Apple: We Don’t Call That Price Fixing
Apple (NASDAQ:AAPL) filed an official response to accusations that it colluded with book publishers to increase the cost of e-books sold through the iBookstore by saying that Steve Jobs’ widely reported quotes “will speak for themselves.” Documents in the case against Apple have included a previously redacted email from co-founder Steve Jobs apparently pushing for the agency model.
Apple also denied, once again, the allegations that it conspired to fix prices. Apple and two publishers — Macmillan and Penguin (NYSE:PSO) — are fighting both the U.S. Justice Department’s antitrust claims as well as a class-action lawsuit against several state governments. Three other publishers — Simon & Schuster (NYSE:CBS), HarperCollins (NASDAQ:NWSA), and the Hachette Book Group — settled. Judge Denise Cote had denied the defendants’ motion to dismiss the case earlier this month.
Earlier, Apple had called the antitrust suit “fundamentally flawed.” On Tuesday, it categorically dismissed accusations from the class, which includes 31 states. The company’s statement responded to the complaint against it with a step-by-step breakdown of arguments. Apple admitted that it conducted bilateral negotiations with publishers, but denied there was any larger collusion and insisted that agreements did not prevent competing retailers to set their own e-book prices.

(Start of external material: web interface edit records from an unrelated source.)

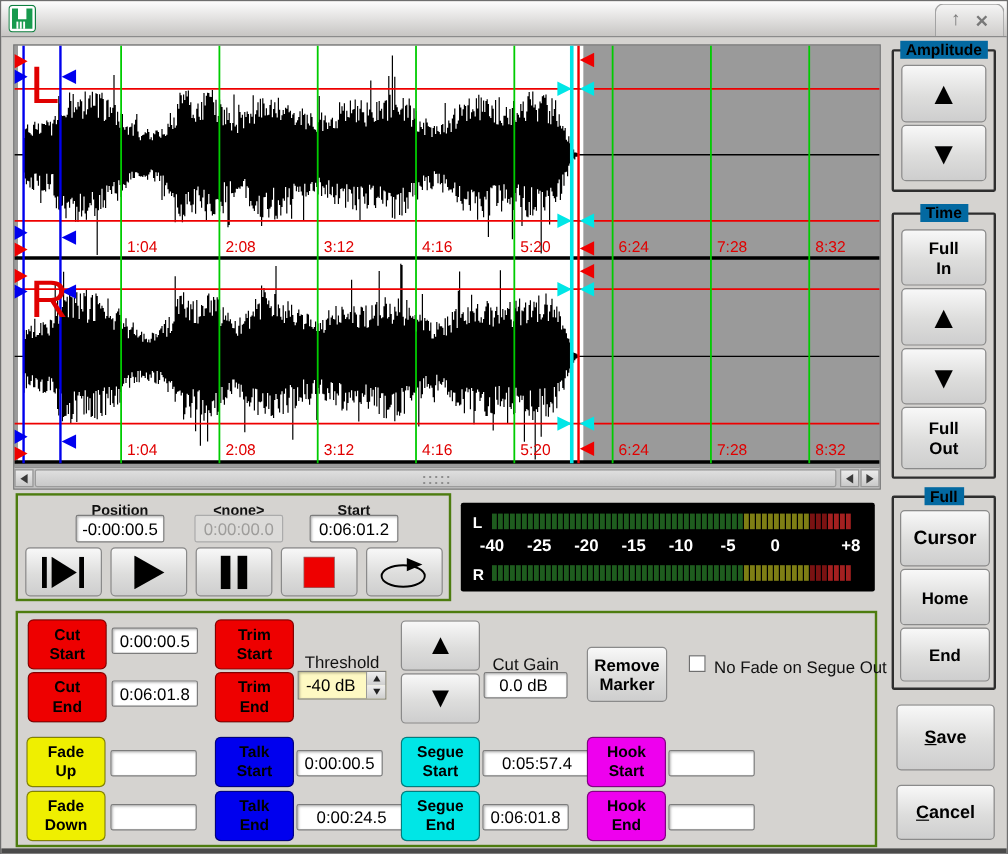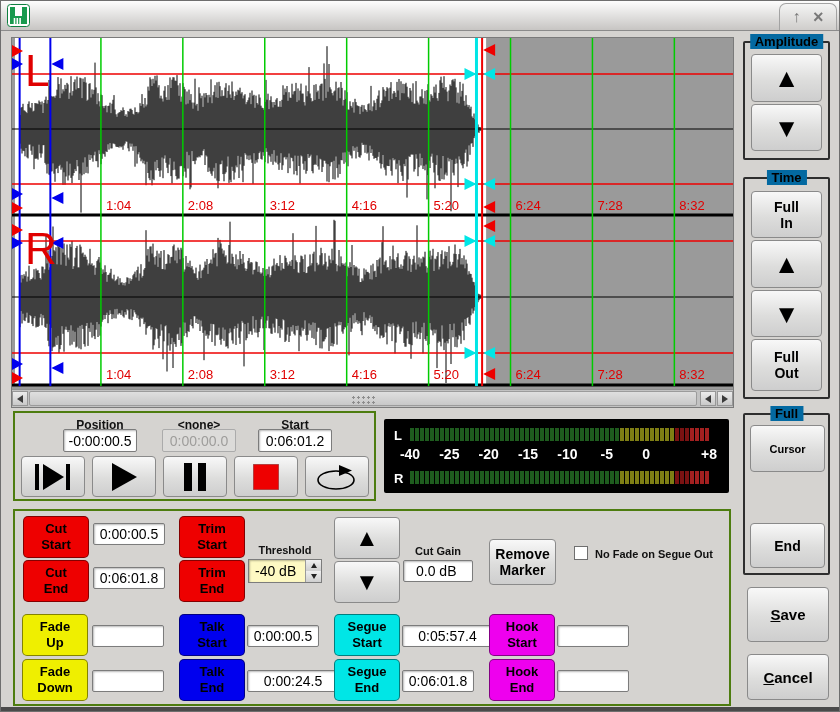"Cursor" div.btn { font-size: 11px -> 16px }
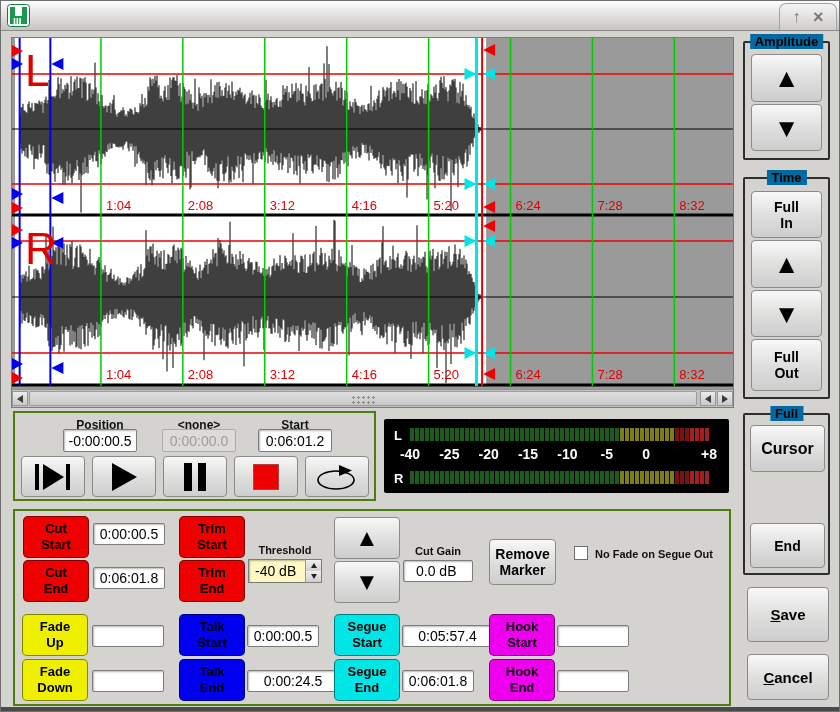"Home" div.btn { html: none -> <div>Home</div> }
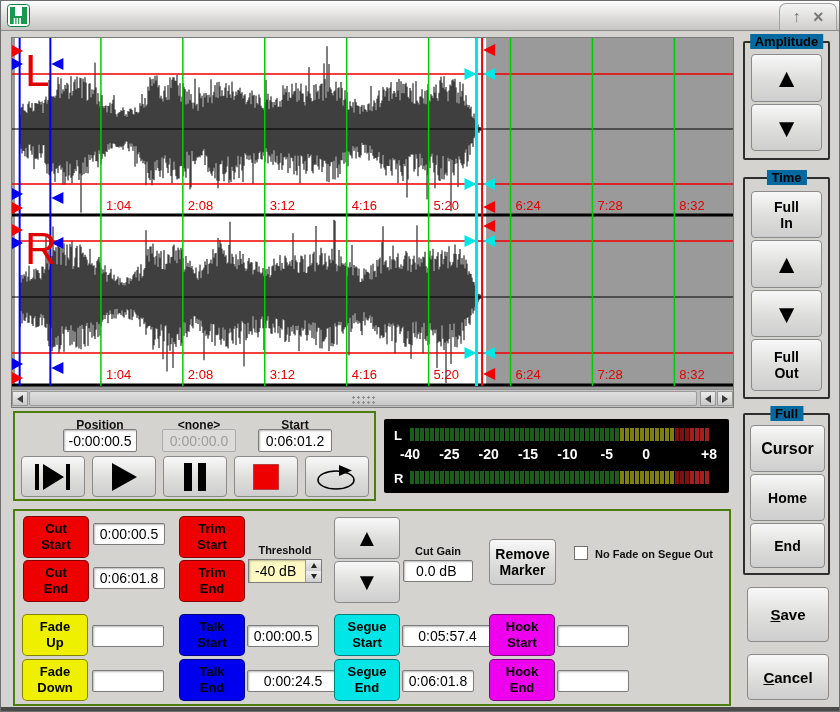"Threshold" .cblabel { font-size: 11px -> 14px; font-weight: bold -> normal }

The response mentioned Amazon (NASDAQ:AMZN) several times. Apple said that “publicly and privately in their individual discussions with Apple, representatives of each of the publishers separately expressed varying degrees of unhappiness with Amazon’s tactics, including its prices,” but also denied that it using that knowledge as an incentive to use the agency model.
Jobs had apparently once told a reporter that, “Publishers are actually withholding their books from Amazon because they’re unhappy.” Apple said that this statement and another account in which Jobs said, “Amazon screwed it up,” and, “We pulled it off,” will speak for themselves.
Apple also denied that the adoption of an agency model brought about a radical change in pricing that had “existed for more than a hundred years.”